Nixon and Mao, China, 1972.

Recognizing China

President Nixon's dramatic revelation that he will soon visit Peking ended two decades of public debate about the wisdom of establishing diplomatic relations with the People's Republic of China. The joint communiqué announcing this watershed in American foreign policy stated that "The meeting between the leaders of China and the United States is to seek the normalization of relations between the two countries. . . ." Thus the question is no longer whether to establish diplomatic relations with China, but how to do so. Heaven may be wonderful-the problem is to get there.  
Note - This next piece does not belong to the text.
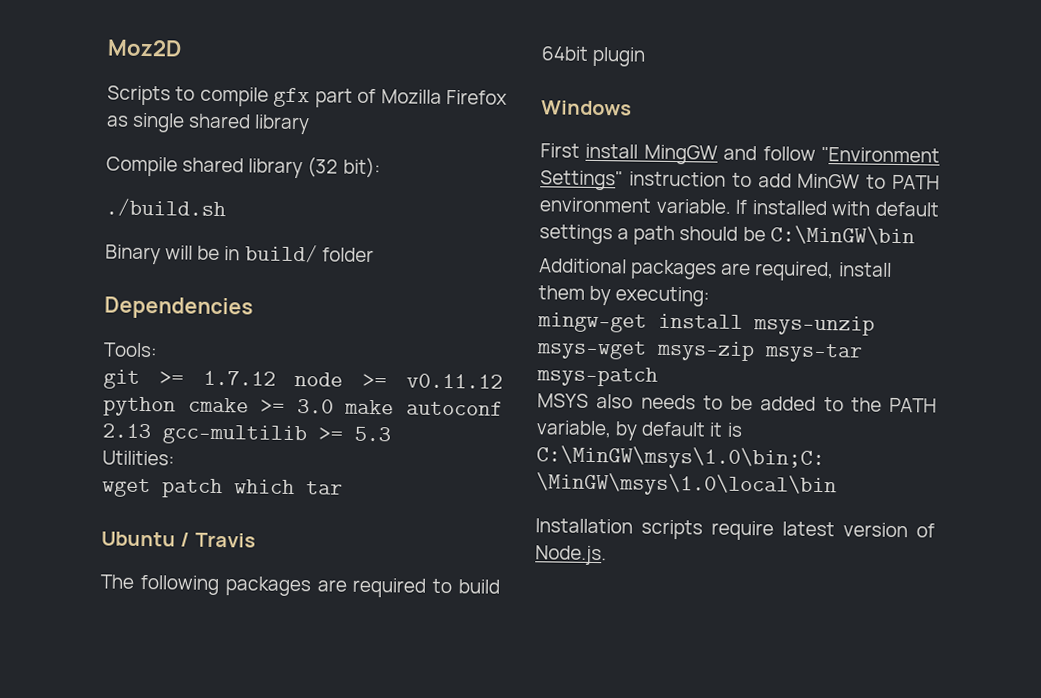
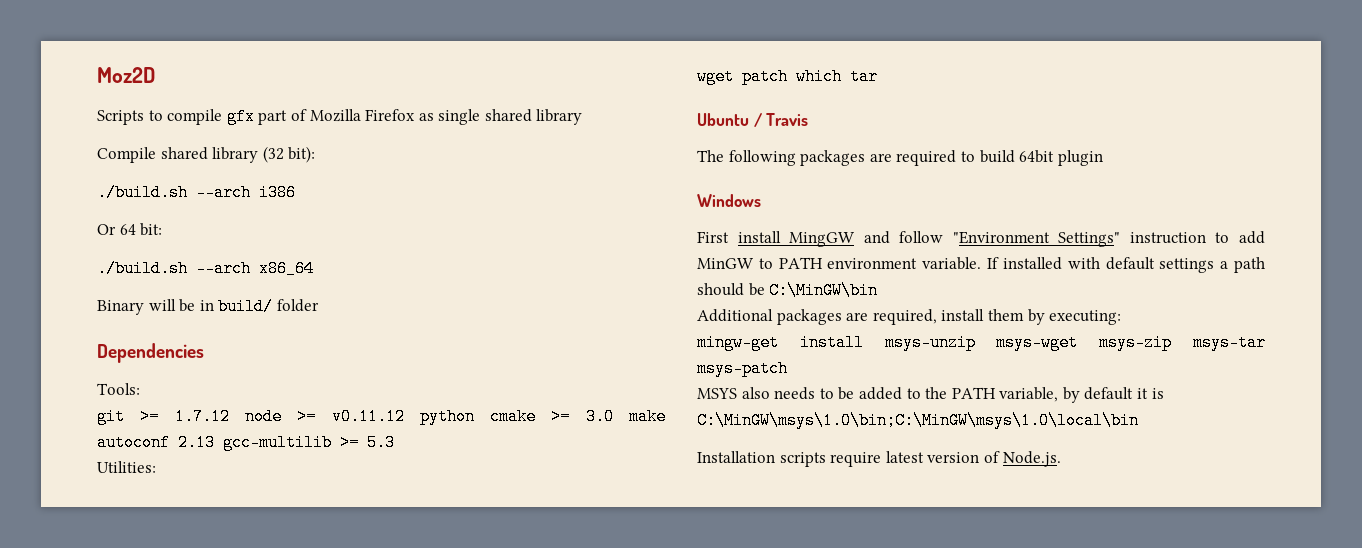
(226, 208) none -> [196,184,296,201] [97,223,163,236] [97,260,314,277] --arch i386 // Or 64 bit: // ./build.sh --arch x86_64

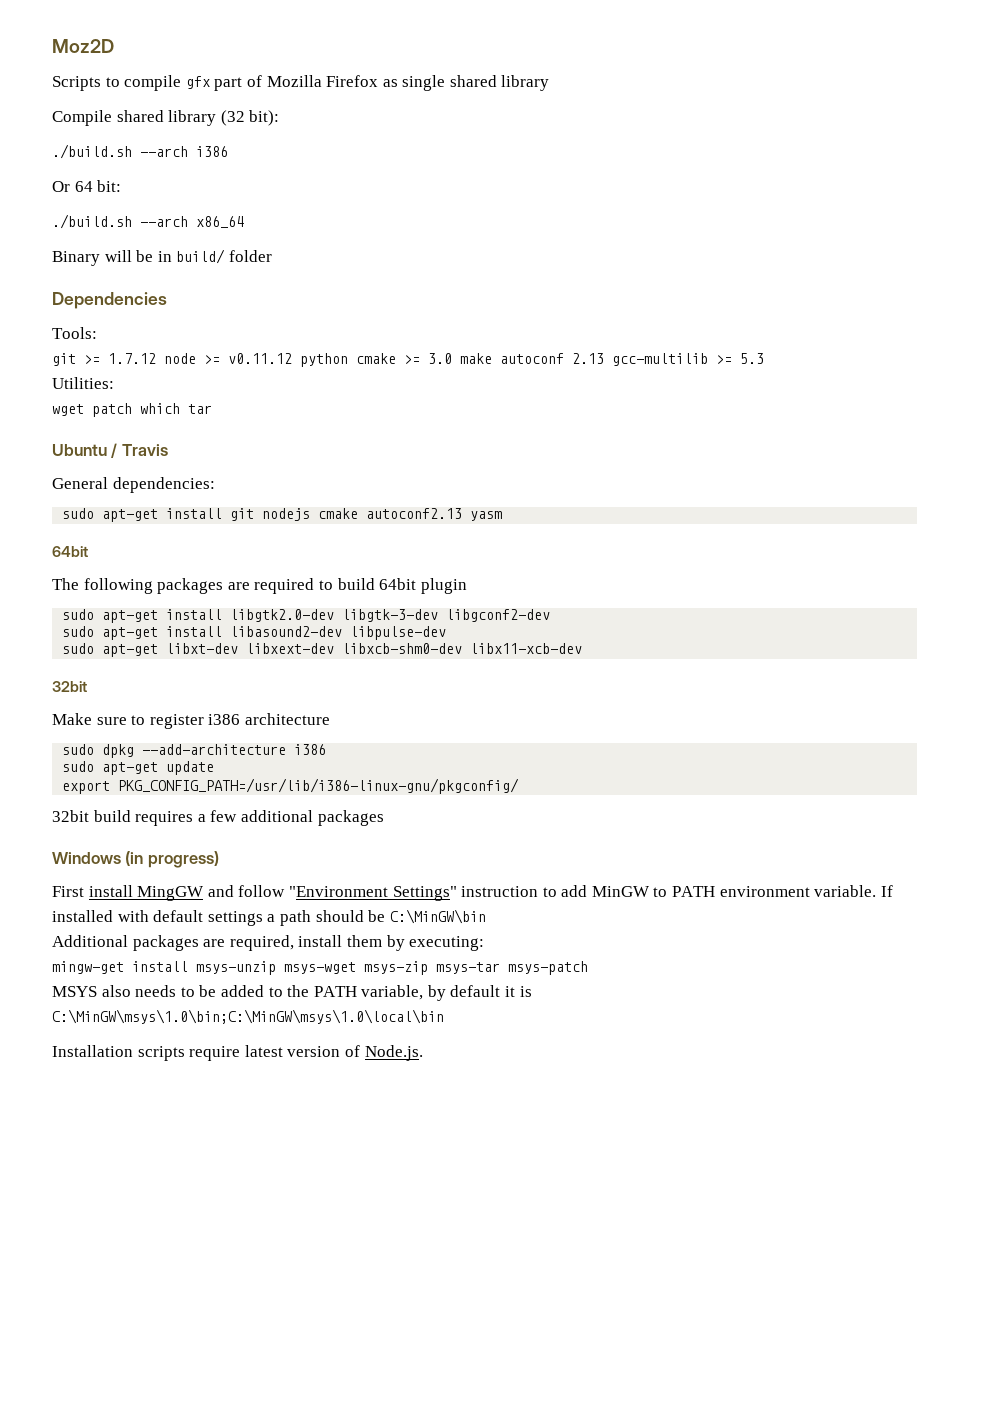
(809, 119) none -> [52,477,215,493] [62,508,503,522] [52,546,88,557] // General dependencies: // sudo apt-get install git nodejs cmake autoconf2.13 yasm // 64bit
(1103, 158) none -> [62,609,551,623] [62,626,447,640] [62,643,583,657] [52,681,87,692] [52,713,330,729] [62,744,327,758] [62,761,215,775] [62,778,520,794] [52,810,384,826] // sudo apt-get install libgtk2.0-dev libgtk-3-dev libgconf2-dev // sudo apt-get install libasound2-dev libpulse-dev // sudo apt-get libxt-dev libxext-dev libxcb-shm0-dev libx11-xcb-dev // 32bit // Make sure to register i386 architecture // sudo dpkg --add-architecture i386 // sudo apt-get update // export PKG_CONFIG_PATH=/usr/lib/i386-linux-gnu/pkgconfig/ // 32bit build requires a few additional packages
(761, 200) none -> [125,851,219,868] (in progress)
Getting there will not be easy. At the background briefing that Henry Kissinger conducted for the press the day after the President's announcement, "a White House official" was careful to point out that his secret negotiation with Premier Chou En-lai was merely "the first tentative step along the road that the President started two and one-half years ago through indirect communication." The official emphasized that "at this stage we don't have even the beginning of an agreement."

There may not even be any common understanding of what the problems are upon which agreement must be reached. A few days after the Kissinger briefing, Premier Chou, in an interview with visiting American graduate students, not only restated his government's long-standing demand that resolution of the problem of Taiwan precede the normalization of relations, but also introduced new complications extrinsic to the China tangle itself. There could be no normalization, the Premier said, until the United States withdrew-from all of Indochina-"not only troops but all military forces and all military installations." He also referred to the continuing presence of U.S. forces in South Korea, the lack of a Korean peace treaty and the revival of Japanese militarism as "obstacles" to be overcome.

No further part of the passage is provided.